Btrfs data integrity
Perhaps the biggest advantage of Btrfs is it's ability to detect data corruption. It does this by verifying a checksum hash each time a data or metadata block is read from disk. If the checksum does not match, the filesystem will check if there is a good copy and repair the block. If it cannot repair the data block and error will be logged and the user will be prevented from reading the file.
Storage media can degrade over time, eventually leading to something called bitrot. This means that the data read from disk is damaged. On traditional filesystems like ext4, NTFS and Fat32, this kind of damage would likely go unnoticed. Eventually the damage might affect an applications' stability or it causes visible corruption in image files.
Bitrot is the reason I switched from ext4/LVM to Btrfs, having found damage in several images in my photography archive.
It is worth noting that most HDD, SSD and NVMe based storage do have internal checksums, but due to buggy firmware implementations, corruptions in-transit, dropped caches or due to filesystem bugs, bitrot is a very real problem even on modern hardware.
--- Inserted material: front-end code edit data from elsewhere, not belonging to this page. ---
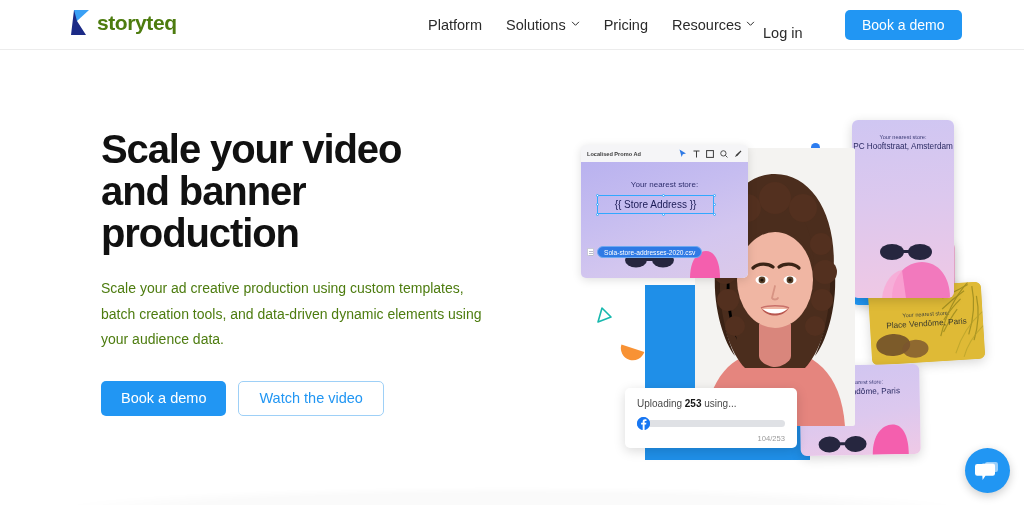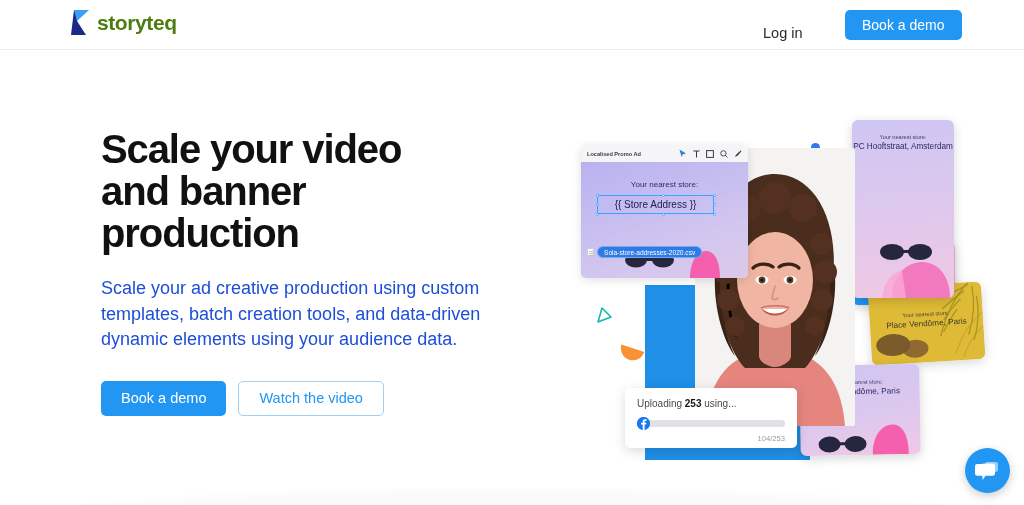--- a/index.html
+++ b/index.html
@@ -192,6 +192,30 @@
       <span class="logo-text">storyteq</span>
     </div>
 
+    <div class="nav">
+      <div class="nav-item">
+        <span>Platform</span>
+      </div>
+      <div class="nav-item">
+        <span>Solutions</span>
+        <span class="chev">
+          <svg width="9" height="9" viewBox="0 0 10 10">
+              <path d="M1.5 3.5 L5 7 L8.5 3.5" stroke="#2b2b2b" stroke-width="1.1" fill="none" stroke-linecap="round"></path>
+            </svg>
+        </span>
+      </div>
+      <div class="nav-item">
+        <span>Pricing</span>
+      </div>
+      <div class="nav-item">
+        <span>Resources</span>
+        <span class="chev">
+          <svg width="9" height="9" viewBox="0 0 10 10">
+              <path d="M1.5 3.5 L5 7 L8.5 3.5" stroke="#2b2b2b" stroke-width="1.1" fill="none" stroke-linecap="round"></path>
+            </svg>
+        </span>
+      </div>
+    </div>
 
     <div class="login">Log in</div>
     <button class="btn-demo-top">Book a demo</button>

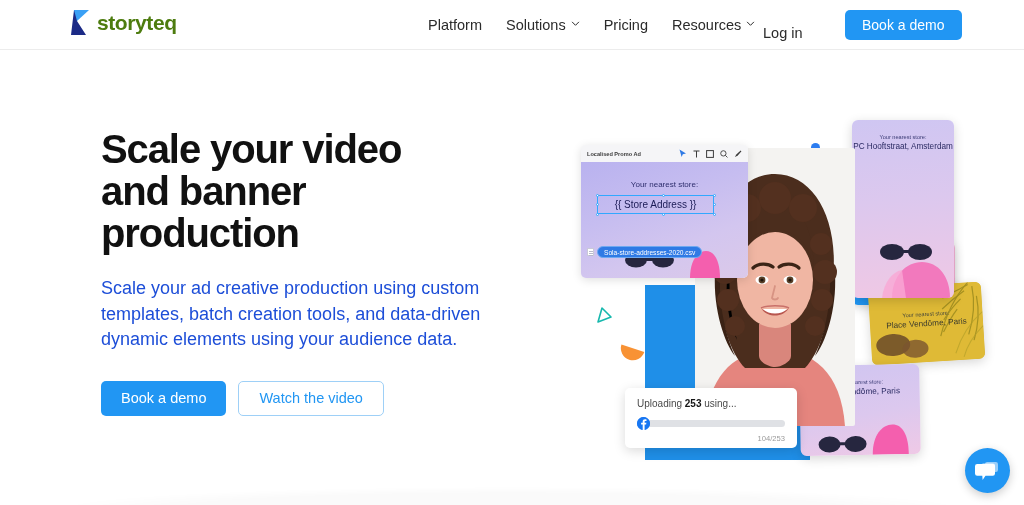--- a/index.html
+++ b/index.html
@@ -45,7 +45,7 @@
     letter-spacing:-1.1px;
   }
   .hero-sub {
-    margin-top:22px; font-size:18px; line-height:25.5px; color:#1d4ed8; width:392px;
+    margin-top:22px; font-size:14px; line-height:25.5px; color:#4d7c0f; width:392px;
   }
   .hero-ctas { margin-top:28px; display:flex; align-items:center; gap:12px; }
   .btn-primary {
While Btrfs does check against corruptions on every read of the data, any corruptions in rarely read data would be left unnoticed for a long time.
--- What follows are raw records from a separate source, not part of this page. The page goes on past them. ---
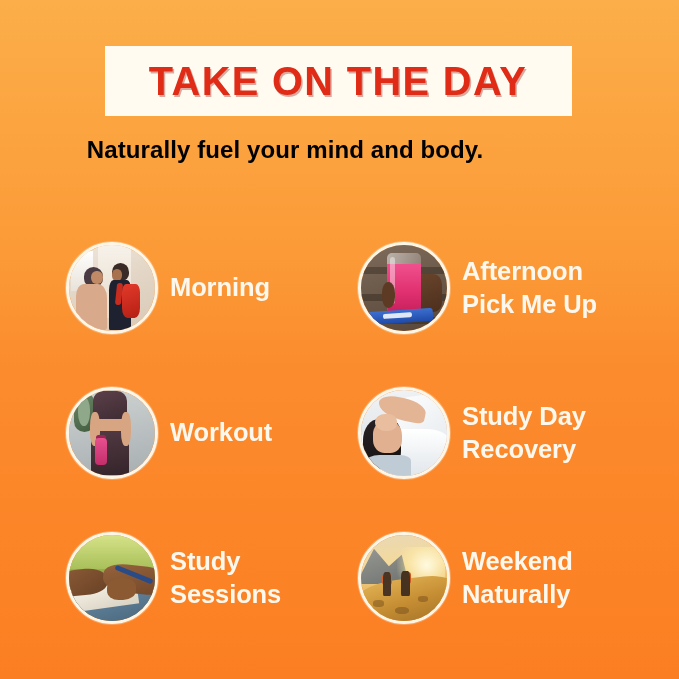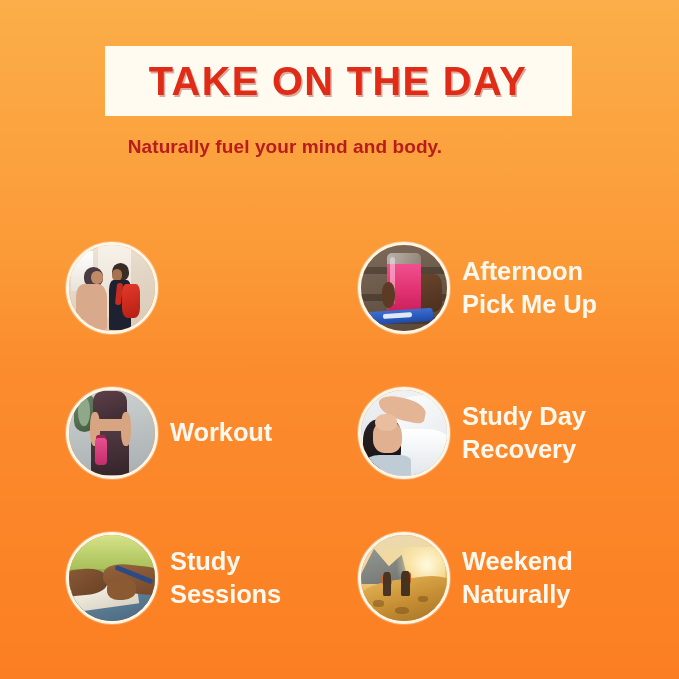--- a/index.html
+++ b/index.html
@@ -28,7 +28,7 @@
 
   .subtitle{
     position:absolute; left:0; top:136px; width:570px; text-align:center;
-    color:#b91c1c; font-size:19px; font-weight:bold; letter-spacing:.1px;
+    color:#000000; font-size:24px; font-weight:bold; letter-spacing:.1px;
   }
 
   

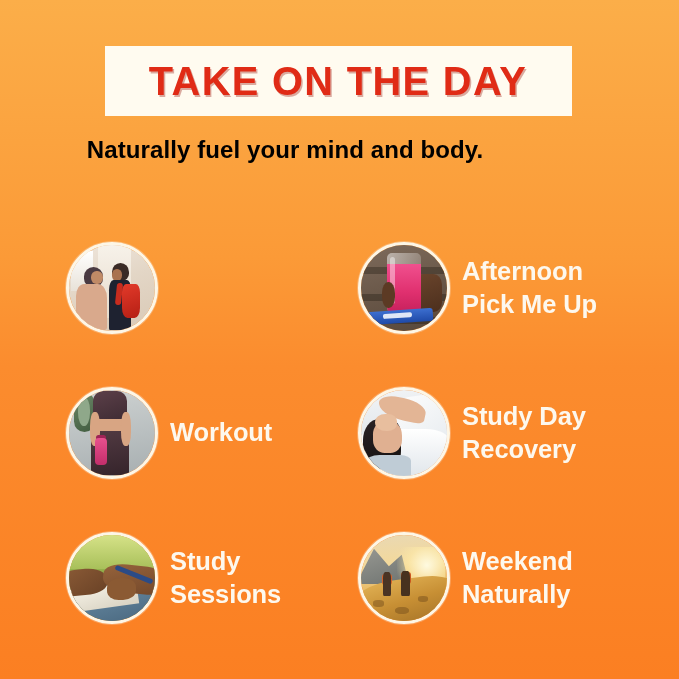--- a/index.html
+++ b/index.html
@@ -208,6 +208,7 @@
         </div>
       </div>
       <div class="label">
+        <span>Morning</span>
       </div>
     </div>
     <div class="cell right">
btrfs scrub reads all filesystem data and metadata and verifies the checksums. If the the data or metadata is in a redundant profile such as DUP or RAID1, all copies are verified and any errors would be repaired using a healthy copy. Any uncorrectable errors would be logged in the kernel logs.
It is recommended to run scrubs regularly so that problems are detected as early as possible. The btrfs-maintenance scripts are available in most popular distributions. It has systemd timers to run scrub on a regular basis. Depending on your backup schemes, running scrubs once a month should suffice.
Scrub is not a filesystem checker (fsck) and does not verify or repair structural damage in the filesystem. It only checks checksums of data and metadata blocks, but it does not ensure that the filesystem tress are consistent. There is some validation done by the kernel when reading data, but it is not extensive and does not replace a full
Running Btrfs scrub
Scrub should be run on a mounted filesystem. It runs in the background and uses idle I/O priority class so it should not severely affect normal usage.
Start scrub with
btrfs scrub start <mountpoint>.
# btrfs scrub start /media/userData/
scrub started on /media/userData/, fsid fe0a1142-51ab-4181-b635-adbf9f4ea6e6 (pid=38087)
The progress of scrub can be view with
btrfs scrub status <mountpoint>.
# btrfs scrub status /media/userData/
UUID: fe0a1142-51ab-4181-b635-adbf9f4ea6e6 Scrub started: Sat Feb 19 10:48:15 2022 Status: running Duration: 0:04:05 Time left: 15:48:21 ETA: Sun Feb 20 02:40:43 2022 Total to scrub: 17.48TiB Bytes scrubbed: 76.73GiB (0.43%) Rate: 320.69MiB/s Error summary: no errors found
Cancelling a running scrub is done with
btrfs scrub cancel <mountpoint>.
# btrfs scrub cancel /media/userData/
# btrfs scrub status /media/userData/
UUID: fe0a1142-51ab-4181-b635-adbf9f4ea6e6 Scrub started: Sat Feb 19 10:48:15 2022 Status: aborted Duration: 0:06:07 Total to scrub: 17.48TiB Rate: 321.81MiB/s Error summary: no errors found
btrfs scrub manual with detailed options is available at https://btrfs.readthedocs.io/en/latest/btrfs-scrub.html
The striped redundancy profiles RAID5 and RAID6 presents a challenge. Normally
btrfs scrub checks each device in parallel, but with striped profiles, scrub has to read from all members of the stripe to verify each data block. This means that several concurrent reads on each device would happen with normal scrub, which is really bad for performance.
Instead, a better solution is to run scrub separately on each disk.
1) First identify which disks belong to the filesystem
# btrfs fi sh /media/userData/
Label: '6TB' uuid: fe0a1142-51ab-4181-b635-adbf9f4ea6e6 Total devices 2 FS bytes used 17.45TiB devid 3 size 9.09TiB used 8.74TiB path /dev/sdb2 devid 4 size 9.09TiB used 8.74TiB path /dev/sdd2
2) Then start scrub on only one of the devices using
btrfs scrub start <device>.
# btrfs scrub start /dev/sdb2
scrub started on /dev/sdb2, fsid fe0a1142-51ab-4181-b635-adbf9f4ea6e6 (pid=42675)
3) Monitor status and using
btrfs scrub status <mountpoint> and when scrub is finished, start a new scrub on the second device.